BEGIN
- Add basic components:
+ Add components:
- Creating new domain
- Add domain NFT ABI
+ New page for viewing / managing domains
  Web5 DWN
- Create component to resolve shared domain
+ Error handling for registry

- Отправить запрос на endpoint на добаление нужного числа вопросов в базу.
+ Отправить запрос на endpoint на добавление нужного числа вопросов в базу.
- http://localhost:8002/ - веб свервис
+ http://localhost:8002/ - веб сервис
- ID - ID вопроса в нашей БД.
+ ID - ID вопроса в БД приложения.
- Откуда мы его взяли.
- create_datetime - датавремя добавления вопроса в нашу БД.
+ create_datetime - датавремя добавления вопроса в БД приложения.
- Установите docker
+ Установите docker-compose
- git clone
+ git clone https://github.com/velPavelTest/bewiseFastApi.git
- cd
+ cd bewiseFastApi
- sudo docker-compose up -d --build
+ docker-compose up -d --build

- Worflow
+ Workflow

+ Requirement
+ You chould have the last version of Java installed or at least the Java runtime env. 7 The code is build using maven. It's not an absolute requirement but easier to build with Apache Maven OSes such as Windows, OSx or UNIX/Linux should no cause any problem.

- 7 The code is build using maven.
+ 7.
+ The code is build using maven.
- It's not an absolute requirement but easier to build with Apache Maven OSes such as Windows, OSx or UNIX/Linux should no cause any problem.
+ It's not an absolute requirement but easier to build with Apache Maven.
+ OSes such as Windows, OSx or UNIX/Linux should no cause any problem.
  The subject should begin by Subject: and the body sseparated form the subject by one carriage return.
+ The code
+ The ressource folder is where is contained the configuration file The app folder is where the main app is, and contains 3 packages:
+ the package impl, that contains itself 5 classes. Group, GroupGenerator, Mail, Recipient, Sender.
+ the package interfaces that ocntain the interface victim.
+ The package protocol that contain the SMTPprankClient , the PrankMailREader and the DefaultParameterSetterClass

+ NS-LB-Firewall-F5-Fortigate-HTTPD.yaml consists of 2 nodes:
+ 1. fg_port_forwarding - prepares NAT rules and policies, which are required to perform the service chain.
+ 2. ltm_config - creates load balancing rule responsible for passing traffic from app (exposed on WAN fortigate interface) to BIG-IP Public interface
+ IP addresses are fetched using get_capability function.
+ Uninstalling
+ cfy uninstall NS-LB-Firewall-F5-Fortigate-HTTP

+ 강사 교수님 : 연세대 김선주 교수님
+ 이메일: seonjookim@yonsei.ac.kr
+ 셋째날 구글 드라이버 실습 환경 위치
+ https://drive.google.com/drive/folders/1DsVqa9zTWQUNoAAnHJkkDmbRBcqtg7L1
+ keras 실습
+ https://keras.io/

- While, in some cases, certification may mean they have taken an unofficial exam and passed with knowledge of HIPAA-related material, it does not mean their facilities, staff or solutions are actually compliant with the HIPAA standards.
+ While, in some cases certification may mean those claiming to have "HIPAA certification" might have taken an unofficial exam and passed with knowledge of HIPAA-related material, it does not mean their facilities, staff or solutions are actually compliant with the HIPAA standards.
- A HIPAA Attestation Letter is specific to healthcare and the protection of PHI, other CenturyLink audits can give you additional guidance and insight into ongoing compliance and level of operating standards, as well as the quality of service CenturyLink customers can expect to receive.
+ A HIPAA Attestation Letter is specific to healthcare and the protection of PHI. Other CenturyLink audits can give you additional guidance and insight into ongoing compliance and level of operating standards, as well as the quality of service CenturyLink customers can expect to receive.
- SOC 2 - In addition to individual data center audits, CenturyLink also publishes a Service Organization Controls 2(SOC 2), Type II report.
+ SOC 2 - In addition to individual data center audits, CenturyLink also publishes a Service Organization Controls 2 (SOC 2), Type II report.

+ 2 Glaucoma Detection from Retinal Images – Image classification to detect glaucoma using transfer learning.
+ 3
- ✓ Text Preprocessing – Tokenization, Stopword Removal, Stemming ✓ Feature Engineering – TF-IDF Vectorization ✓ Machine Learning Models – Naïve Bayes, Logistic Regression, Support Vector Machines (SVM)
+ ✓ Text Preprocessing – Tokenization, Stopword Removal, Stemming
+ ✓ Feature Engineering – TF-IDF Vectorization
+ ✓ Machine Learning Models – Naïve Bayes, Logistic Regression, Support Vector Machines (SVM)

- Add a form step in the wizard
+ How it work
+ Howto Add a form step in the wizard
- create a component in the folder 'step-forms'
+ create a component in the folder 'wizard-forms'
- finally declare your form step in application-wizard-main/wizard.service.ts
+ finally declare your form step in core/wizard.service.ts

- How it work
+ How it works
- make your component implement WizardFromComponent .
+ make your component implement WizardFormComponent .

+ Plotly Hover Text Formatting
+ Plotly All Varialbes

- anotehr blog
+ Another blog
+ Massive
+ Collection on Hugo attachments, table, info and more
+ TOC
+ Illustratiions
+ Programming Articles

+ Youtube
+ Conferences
END
Exercise brief: The answer must be the lines from the one containing "using transfer learning." through the last line of the records, copied exactly, with nothing else.

Worked solution:
+ 2 Glaucoma Detection from Retinal Images – Image classification to detect glaucoma using transfer learning.
+ 3
- ✓ Text Preprocessing – Tokenization, Stopword Removal, Stemming ✓ Feature Engineering – TF-IDF Vectorization ✓ Machine Learning Models – Naïve Bayes, Logistic Regression, Support Vector Machines (SVM)
+ ✓ Text Preprocessing – Tokenization, Stopword Removal, Stemming
+ ✓ Feature Engineering – TF-IDF Vectorization
+ ✓ Machine Learning Models – Naïve Bayes, Logistic Regression, Support Vector Machines (SVM)

- Add a form step in the wizard
+ How it work
+ Howto Add a form step in the wizard
- create a component in the folder 'step-forms'
+ create a component in the folder 'wizard-forms'
- finally declare your form step in application-wizard-main/wizard.service.ts
+ finally declare your form step in core/wizard.service.ts

- How it work
+ How it works
- make your component implement WizardFromComponent .
+ make your component implement WizardFormComponent .

+ Plotly Hover Text Formatting
+ Plotly All Varialbes

- anotehr blog
+ Another blog
+ Massive
+ Collection on Hugo attachments, table, info and more
+ TOC
+ Illustratiions
+ Programming Articles

+ Youtube
+ Conferences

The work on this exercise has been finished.